The input ::
....

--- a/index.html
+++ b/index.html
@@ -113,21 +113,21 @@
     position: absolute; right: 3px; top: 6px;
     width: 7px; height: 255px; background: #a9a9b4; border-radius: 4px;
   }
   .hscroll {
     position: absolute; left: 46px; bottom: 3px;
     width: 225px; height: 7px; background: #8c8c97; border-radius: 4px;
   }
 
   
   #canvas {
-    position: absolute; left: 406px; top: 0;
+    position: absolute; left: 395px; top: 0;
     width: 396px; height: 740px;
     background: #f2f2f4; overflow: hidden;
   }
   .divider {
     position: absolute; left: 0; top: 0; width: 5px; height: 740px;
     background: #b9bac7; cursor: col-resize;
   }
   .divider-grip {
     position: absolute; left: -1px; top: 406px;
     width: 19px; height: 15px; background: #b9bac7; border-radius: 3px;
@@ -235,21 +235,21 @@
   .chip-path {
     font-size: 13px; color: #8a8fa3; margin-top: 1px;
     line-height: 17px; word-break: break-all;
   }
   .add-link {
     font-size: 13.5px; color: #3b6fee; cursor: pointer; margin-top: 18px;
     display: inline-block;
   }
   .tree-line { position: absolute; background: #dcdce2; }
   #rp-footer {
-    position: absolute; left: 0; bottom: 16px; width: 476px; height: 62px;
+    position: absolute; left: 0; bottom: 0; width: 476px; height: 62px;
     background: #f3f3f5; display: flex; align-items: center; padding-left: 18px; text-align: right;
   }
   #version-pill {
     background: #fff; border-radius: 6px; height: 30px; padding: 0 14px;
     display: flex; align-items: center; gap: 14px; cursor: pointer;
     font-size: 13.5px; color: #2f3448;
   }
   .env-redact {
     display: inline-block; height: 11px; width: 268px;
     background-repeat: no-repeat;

....

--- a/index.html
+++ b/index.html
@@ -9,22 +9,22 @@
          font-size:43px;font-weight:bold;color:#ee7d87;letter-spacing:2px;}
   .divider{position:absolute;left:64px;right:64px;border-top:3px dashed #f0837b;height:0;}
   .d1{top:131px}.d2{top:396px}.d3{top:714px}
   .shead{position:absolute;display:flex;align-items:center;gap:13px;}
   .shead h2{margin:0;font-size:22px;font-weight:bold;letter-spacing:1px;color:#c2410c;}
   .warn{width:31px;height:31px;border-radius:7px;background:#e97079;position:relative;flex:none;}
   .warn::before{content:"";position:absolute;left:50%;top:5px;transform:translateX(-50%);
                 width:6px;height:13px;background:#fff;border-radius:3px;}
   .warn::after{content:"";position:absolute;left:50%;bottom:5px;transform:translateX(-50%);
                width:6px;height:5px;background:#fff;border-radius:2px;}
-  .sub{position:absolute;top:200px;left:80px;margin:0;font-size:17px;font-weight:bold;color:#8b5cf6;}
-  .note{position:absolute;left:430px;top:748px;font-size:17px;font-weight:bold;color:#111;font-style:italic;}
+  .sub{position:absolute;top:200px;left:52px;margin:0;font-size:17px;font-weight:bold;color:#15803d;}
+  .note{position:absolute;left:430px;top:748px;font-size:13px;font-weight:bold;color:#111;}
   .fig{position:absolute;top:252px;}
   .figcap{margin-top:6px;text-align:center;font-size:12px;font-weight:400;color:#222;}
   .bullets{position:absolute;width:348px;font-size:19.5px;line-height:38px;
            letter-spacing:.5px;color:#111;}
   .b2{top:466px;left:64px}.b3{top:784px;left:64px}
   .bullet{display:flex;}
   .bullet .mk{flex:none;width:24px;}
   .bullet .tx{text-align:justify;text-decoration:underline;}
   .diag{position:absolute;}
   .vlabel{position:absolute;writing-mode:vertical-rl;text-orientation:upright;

....

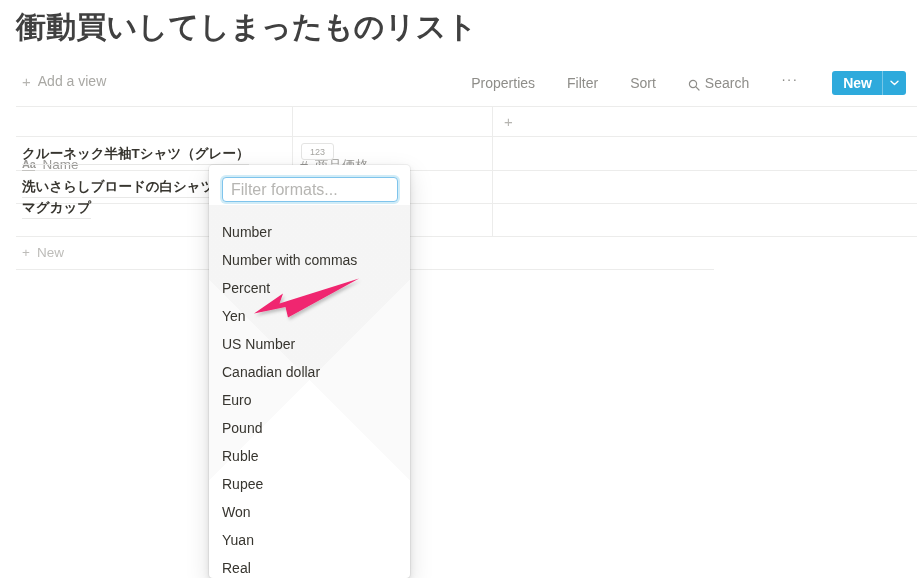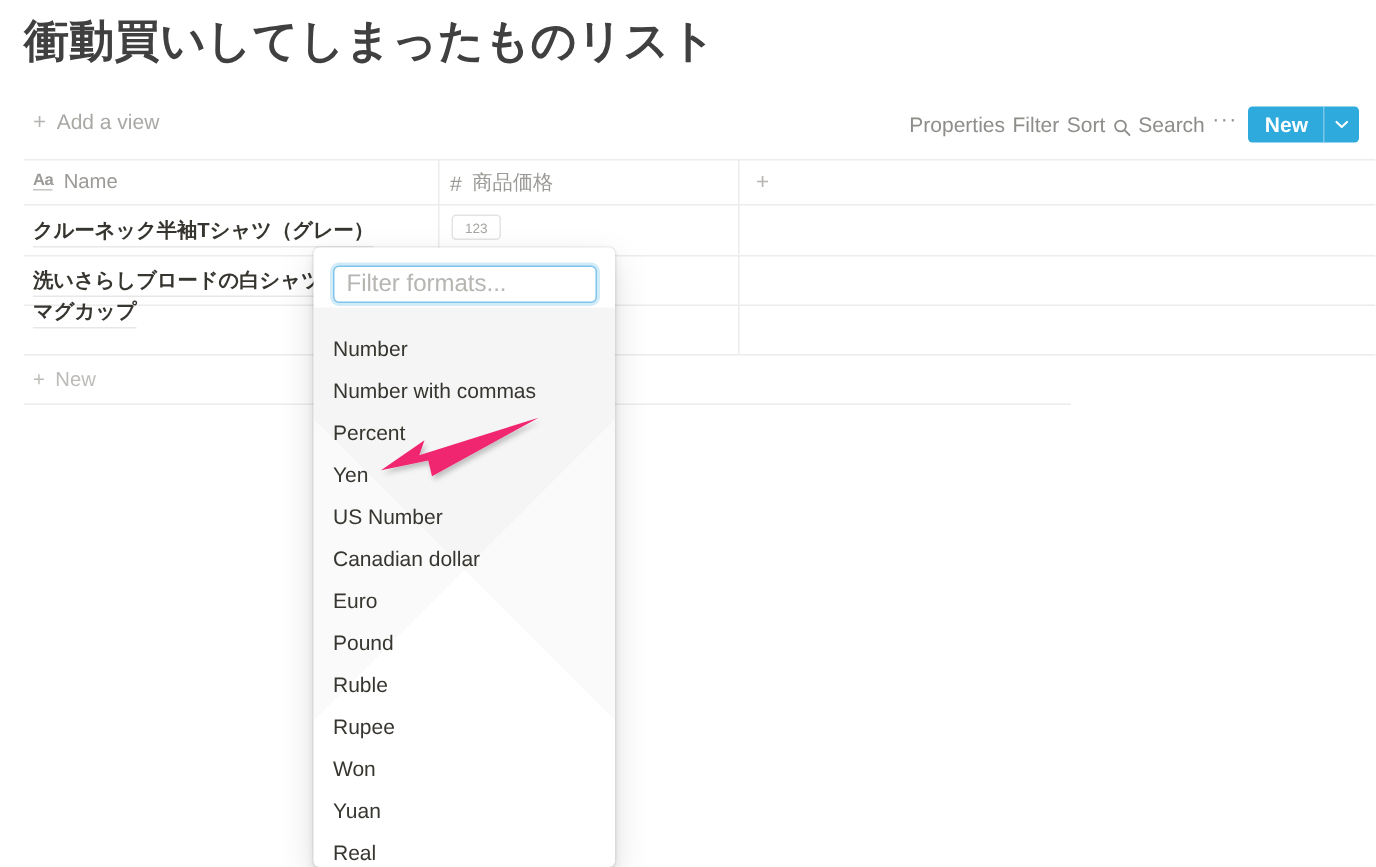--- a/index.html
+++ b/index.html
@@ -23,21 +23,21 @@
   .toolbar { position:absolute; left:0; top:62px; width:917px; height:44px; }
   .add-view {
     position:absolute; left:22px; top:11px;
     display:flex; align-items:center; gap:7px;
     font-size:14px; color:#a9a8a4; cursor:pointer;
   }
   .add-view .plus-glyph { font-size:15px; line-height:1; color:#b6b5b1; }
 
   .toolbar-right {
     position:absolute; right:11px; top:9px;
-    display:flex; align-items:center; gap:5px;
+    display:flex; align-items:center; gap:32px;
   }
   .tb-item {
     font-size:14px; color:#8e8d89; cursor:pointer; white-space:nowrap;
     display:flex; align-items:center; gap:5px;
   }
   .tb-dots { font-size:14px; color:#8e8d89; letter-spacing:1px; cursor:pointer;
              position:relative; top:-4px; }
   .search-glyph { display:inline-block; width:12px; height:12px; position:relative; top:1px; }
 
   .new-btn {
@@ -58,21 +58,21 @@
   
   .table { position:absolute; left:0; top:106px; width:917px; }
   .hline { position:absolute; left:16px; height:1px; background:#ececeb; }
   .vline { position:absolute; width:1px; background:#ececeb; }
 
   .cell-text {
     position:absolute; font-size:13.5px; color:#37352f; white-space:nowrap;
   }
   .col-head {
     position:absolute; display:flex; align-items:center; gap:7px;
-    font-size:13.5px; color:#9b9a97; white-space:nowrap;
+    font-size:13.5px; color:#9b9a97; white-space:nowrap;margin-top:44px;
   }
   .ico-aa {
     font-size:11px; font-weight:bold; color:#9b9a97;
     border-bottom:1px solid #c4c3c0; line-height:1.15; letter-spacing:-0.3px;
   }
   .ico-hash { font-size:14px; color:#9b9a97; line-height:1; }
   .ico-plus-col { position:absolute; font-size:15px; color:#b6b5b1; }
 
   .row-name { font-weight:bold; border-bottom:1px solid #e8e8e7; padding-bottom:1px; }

....

Your objective ::
Return each line from the data where the string "center" can be found.

Task result ::
     background: #f3f3f5; display: flex; align-items: center; padding-left: 18px; text-align: right;
     display: flex; align-items: center; gap: 14px; cursor: pointer;
   .shead{position:absolute;display:flex;align-items:center;gap:13px;}
   .figcap{margin-top:6px;text-align:center;font-size:12px;font-weight:400;color:#222;}
     display:flex; align-items:center; gap:7px;
-    display:flex; align-items:center; gap:5px;
+    display:flex; align-items:center; gap:32px;
     display:flex; align-items:center; gap:5px;
     position:absolute; display:flex; align-items:center; gap:7px;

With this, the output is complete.